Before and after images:
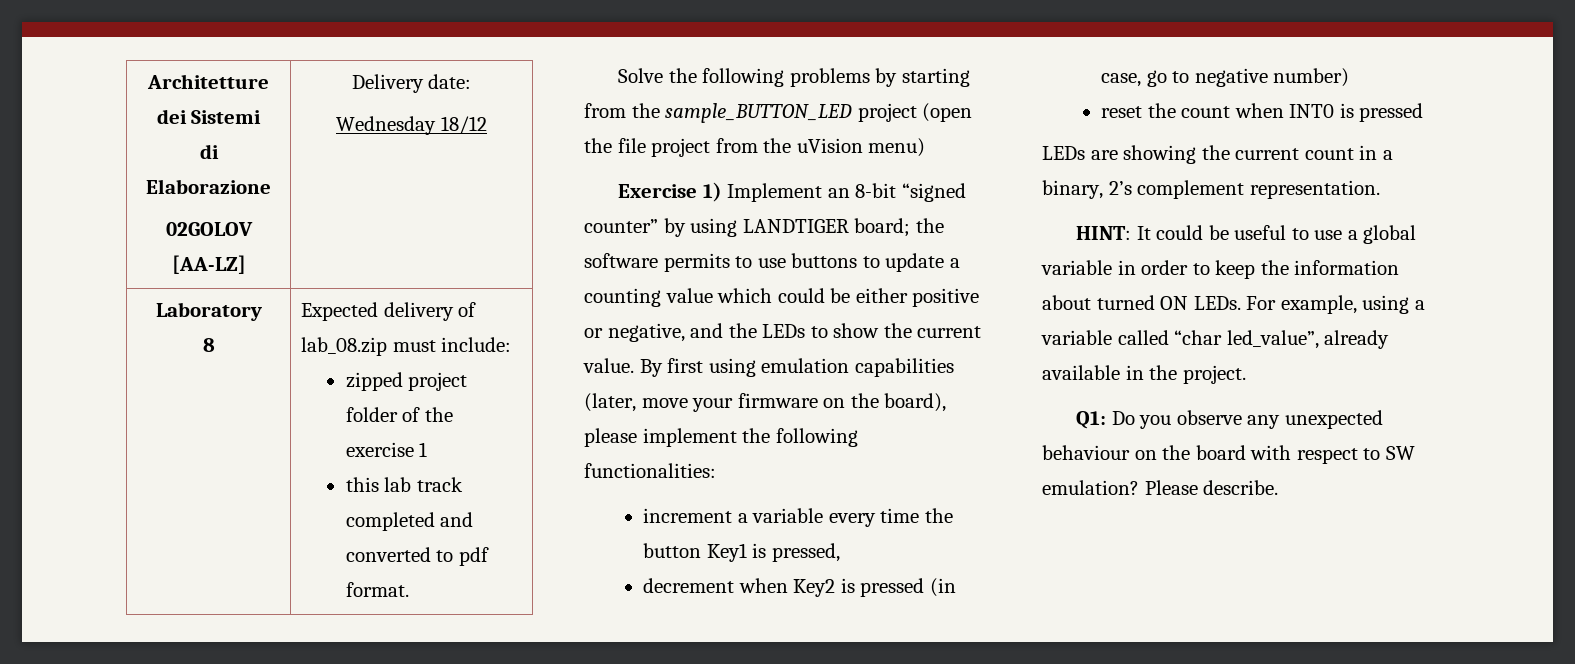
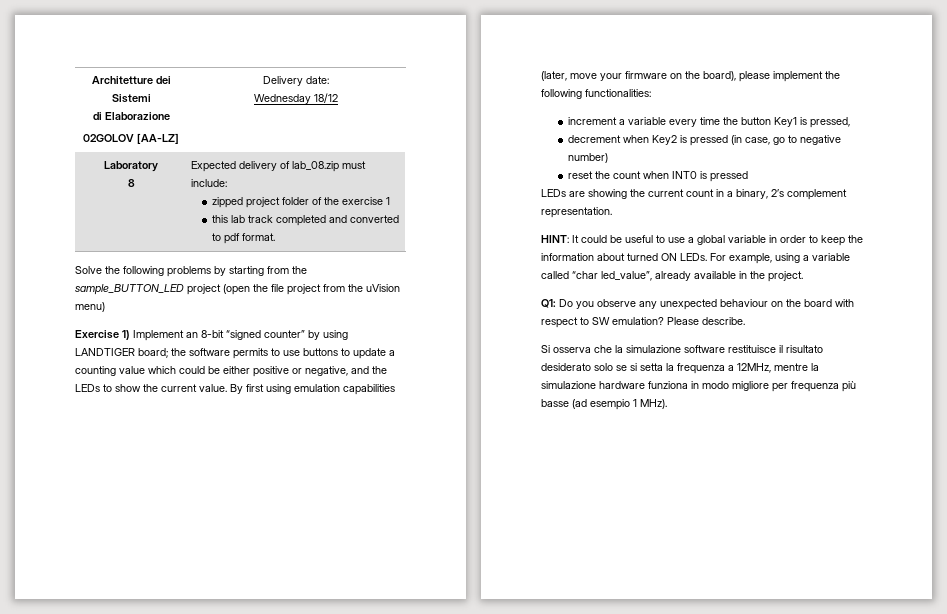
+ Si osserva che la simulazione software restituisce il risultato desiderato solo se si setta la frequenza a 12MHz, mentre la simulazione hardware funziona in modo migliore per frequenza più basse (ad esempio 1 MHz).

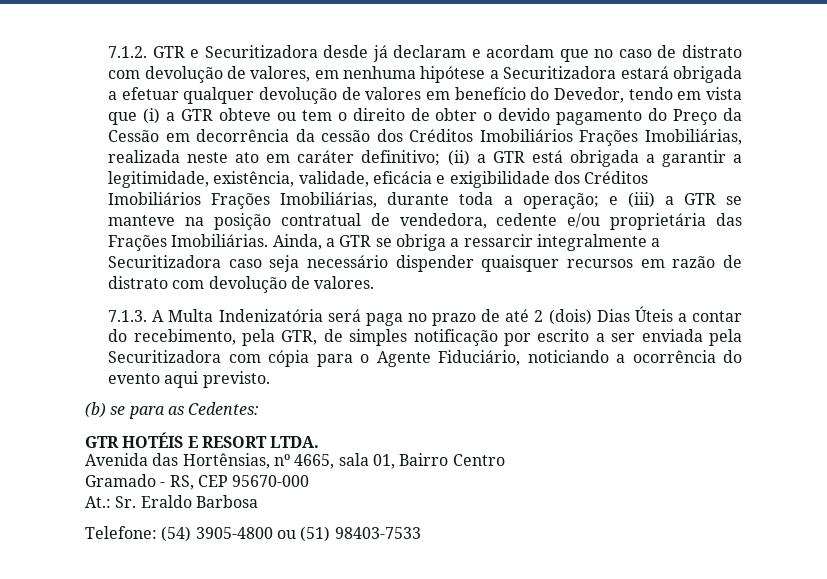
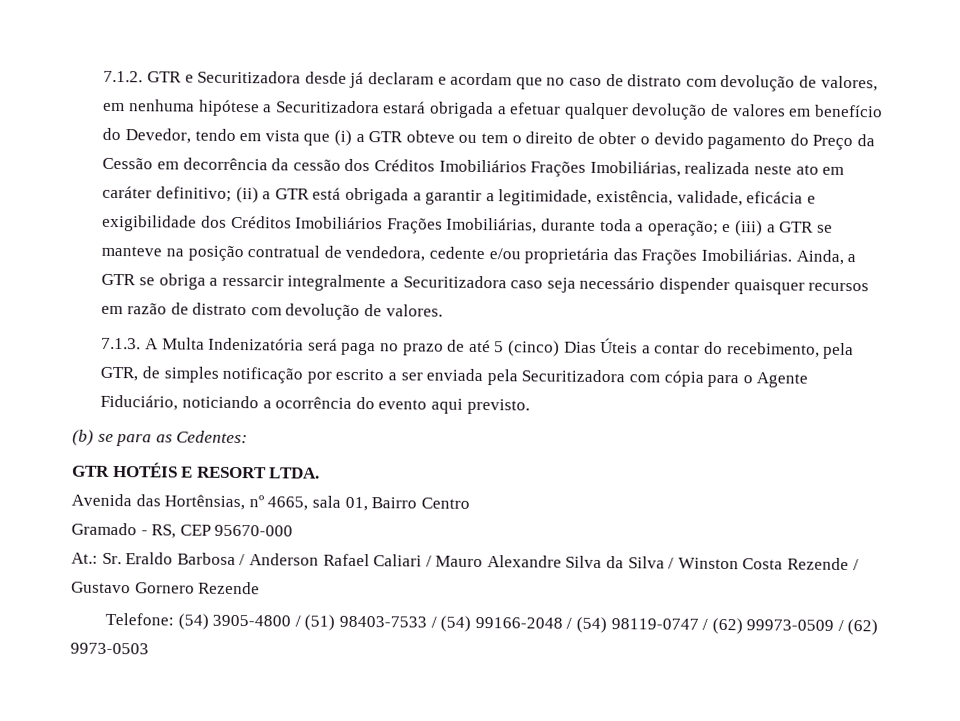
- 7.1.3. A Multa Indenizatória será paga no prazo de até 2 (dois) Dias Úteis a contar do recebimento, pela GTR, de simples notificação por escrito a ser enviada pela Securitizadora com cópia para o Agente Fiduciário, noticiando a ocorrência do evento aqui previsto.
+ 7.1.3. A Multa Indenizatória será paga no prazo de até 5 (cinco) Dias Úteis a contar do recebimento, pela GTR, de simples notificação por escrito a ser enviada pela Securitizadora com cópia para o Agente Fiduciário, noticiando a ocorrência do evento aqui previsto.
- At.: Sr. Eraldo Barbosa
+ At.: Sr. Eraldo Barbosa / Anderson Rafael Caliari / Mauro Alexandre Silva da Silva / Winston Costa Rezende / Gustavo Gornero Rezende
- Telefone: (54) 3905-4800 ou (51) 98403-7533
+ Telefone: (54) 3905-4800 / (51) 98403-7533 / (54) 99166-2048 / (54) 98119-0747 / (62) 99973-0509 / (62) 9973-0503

PROMPT:
The copy you output must match the entries above exactly, except that it has no pictures.

OUTPUT FOR THIS TASK:
+ Si osserva che la simulazione software restituisce il risultato desiderato solo se si setta la frequenza a 12MHz, mentre la simulazione hardware funziona in modo migliore per frequenza più basse (ad esempio 1 MHz).

- 7.1.3. A Multa Indenizatória será paga no prazo de até 2 (dois) Dias Úteis a contar do recebimento, pela GTR, de simples notificação por escrito a ser enviada pela Securitizadora com cópia para o Agente Fiduciário, noticiando a ocorrência do evento aqui previsto.
+ 7.1.3. A Multa Indenizatória será paga no prazo de até 5 (cinco) Dias Úteis a contar do recebimento, pela GTR, de simples notificação por escrito a ser enviada pela Securitizadora com cópia para o Agente Fiduciário, noticiando a ocorrência do evento aqui previsto.
- At.: Sr. Eraldo Barbosa
+ At.: Sr. Eraldo Barbosa / Anderson Rafael Caliari / Mauro Alexandre Silva da Silva / Winston Costa Rezende / Gustavo Gornero Rezende
- Telefone: (54) 3905-4800 ou (51) 98403-7533
+ Telefone: (54) 3905-4800 / (51) 98403-7533 / (54) 99166-2048 / (54) 98119-0747 / (62) 99973-0509 / (62) 9973-0503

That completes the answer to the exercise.